(This is an extended version of the text from the front page.)
June 17, 2015 changed things for a lot of us.
June 17 is when Dylann Roof went to a Bible study at Mother Emmanuel AME Church, sat and participated for an hour, and then gunned down nine innocent people. Dylann is white; all nine of his victims were black, at least three of them were ministers, and two of them graduated from Lutheran Theological Southern Seminary, which is where I went to seminary. One of the men martyred was Rev. Clementa Pinckney, who was a student there while I was there.
Clem and I didn’t know each other well, he would know me and probably be willing to sit down with me and have a conversation with me if he saw me, but that’s about the extent of it, but the night I learned that he’d been murdered, I was wrecked.
Then the next morning I learned that Dylann Roof and his family are members of an ELCA congregation near me, and the bottom dropped out. It makes me feel better to know that Dylann is estranged, that he doesn’t attend regularly; to see, hear, and feel the genuine shock and utter grief from those in his church home that tells me that church isn’t where he learned ths. But estranged or not, the truth is the truth — we in the South Carolina Synod of the ELCA are doubly connected to this tragedy.
Clem was one of ours, and Dylann killed him.
Certain media outlets wanted to make this out to be a crime against religion, but to me it was clear from the beginning — this wasn’t about a man with a beef about God and God’s people, this was a white guy with a chip on his shoulder about black people, who by his own admission wants to start a race war by firing what he wants to be the first salvo for white extremists everywhere. So far, thank God, this hasn’t come to pass.

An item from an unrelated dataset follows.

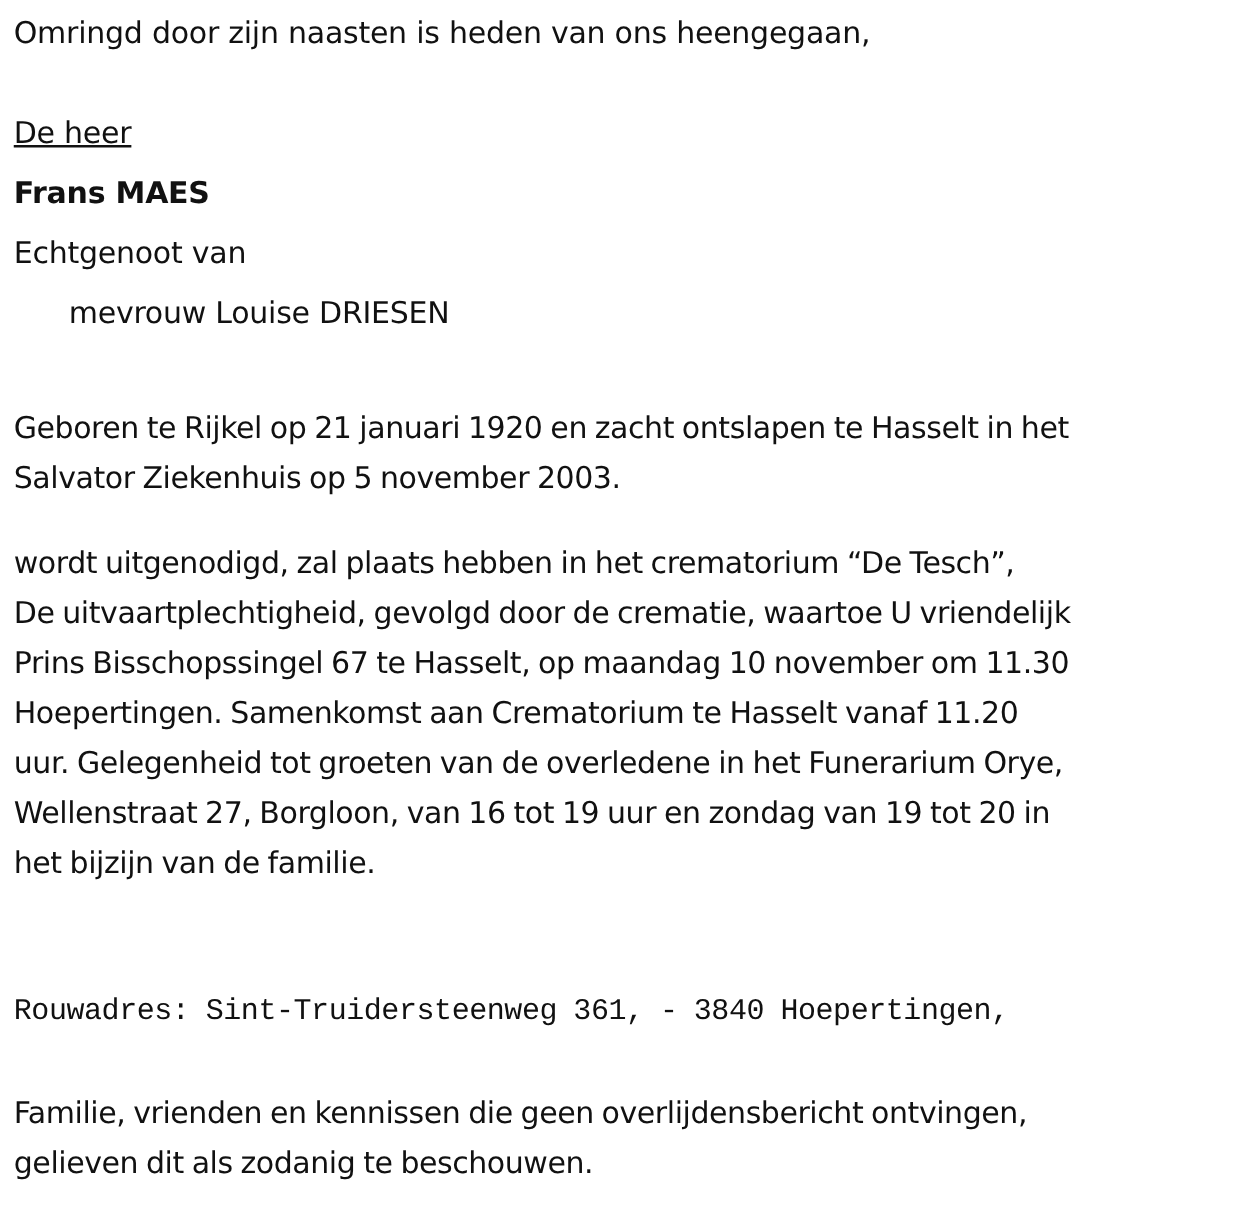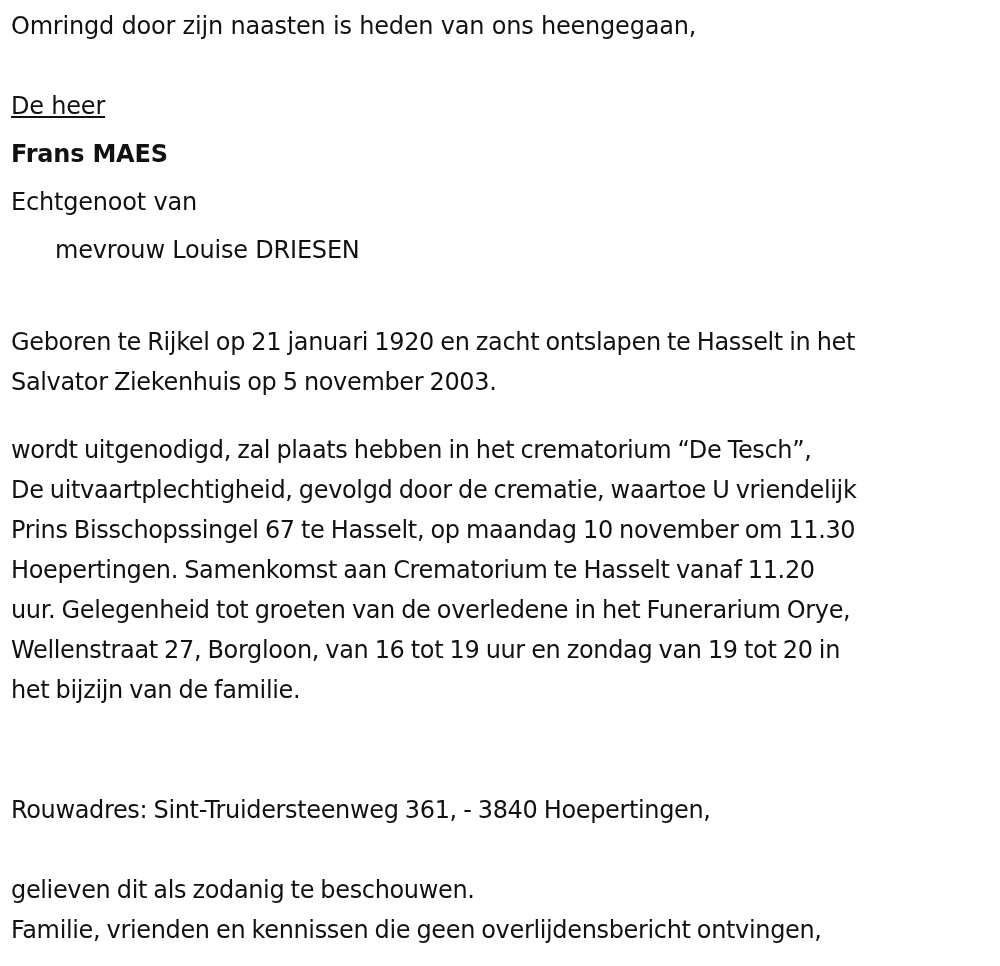"Rouwadres: Sint-Truidersteenweg 361, -" div.para { font-family: none -> Liberation Mono, monospace }
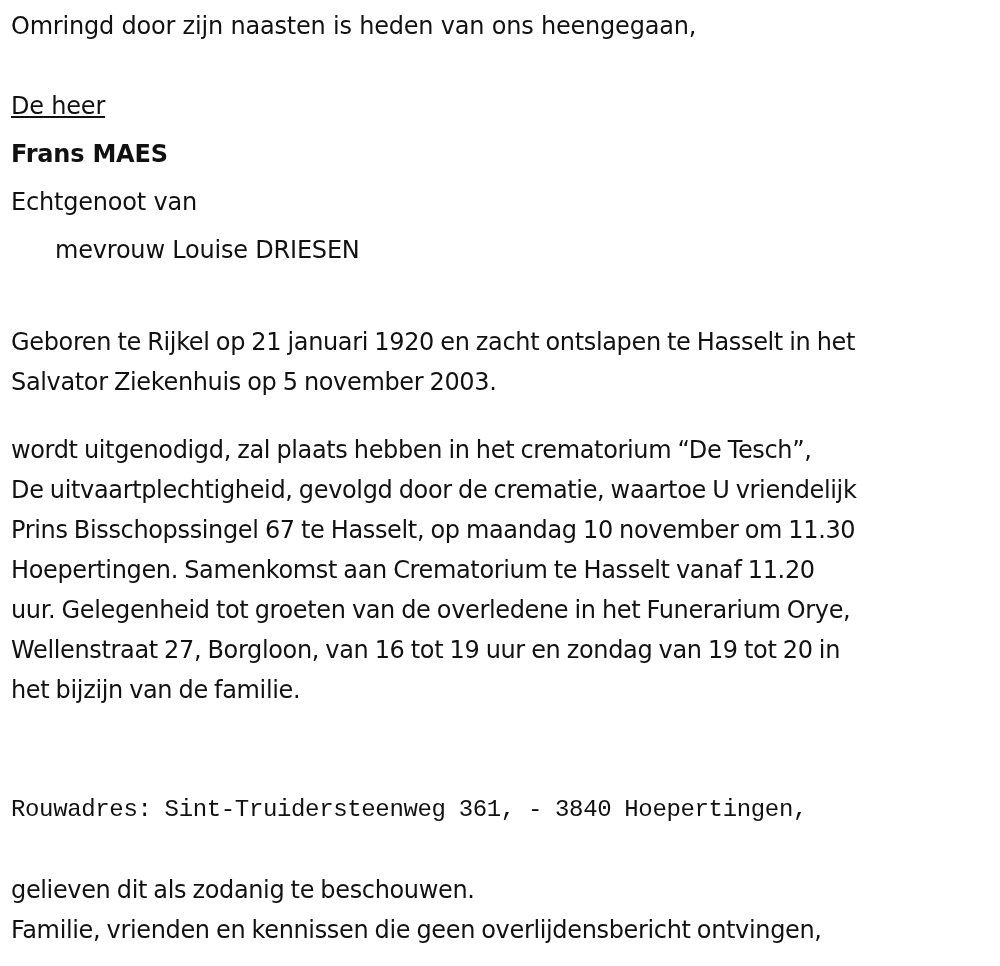"gelieven dit als zodanig te" span { order: before "Familie, vrienden en kennissen die" -> after "Familie, vrienden en kennissen die" }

On the other side, we see the really amazing things did happen in the wake of this — prayer services that united folks of all races and creeds. Hands held across the bridge was a sign of our peculiar resilience in South Carolina, where so many lives have been affected by racism over the centuries that we can’t even begin to count.
In the midst of this, I kept seeing hashtag after hashtag, one of the most common being #loveseesnocolor. I’ve never really been a fan of this saying, but couldn’t really explain it until yesterday. We’re a society in which color matters. Even putting together this webpage, I pondered the best color scheme for what it was going to say about us.
The fact is, color matters.
My color determines my experience of the world, and color determines the way Thomas, my partner in this project, experiences the world, too. When we talk about learning to love each other, we’re talking about a relationship in which we learn to see each other clearly and fully. To see me outside of the context of my white skin is to see o
nly a portion of who I am. To see Thomas outside of the context of his brown skin is to see only a part of who he is. Love is something that we do with eyes wide open. If we ignore color, we ignore a large part of someone’s identity. If we really want to love someone, we have to accept that the notion of colorblindness can’t be part of love because love is the act of learning to value the whole person, all of their experiences, in the context of their full identity.
Love sees color.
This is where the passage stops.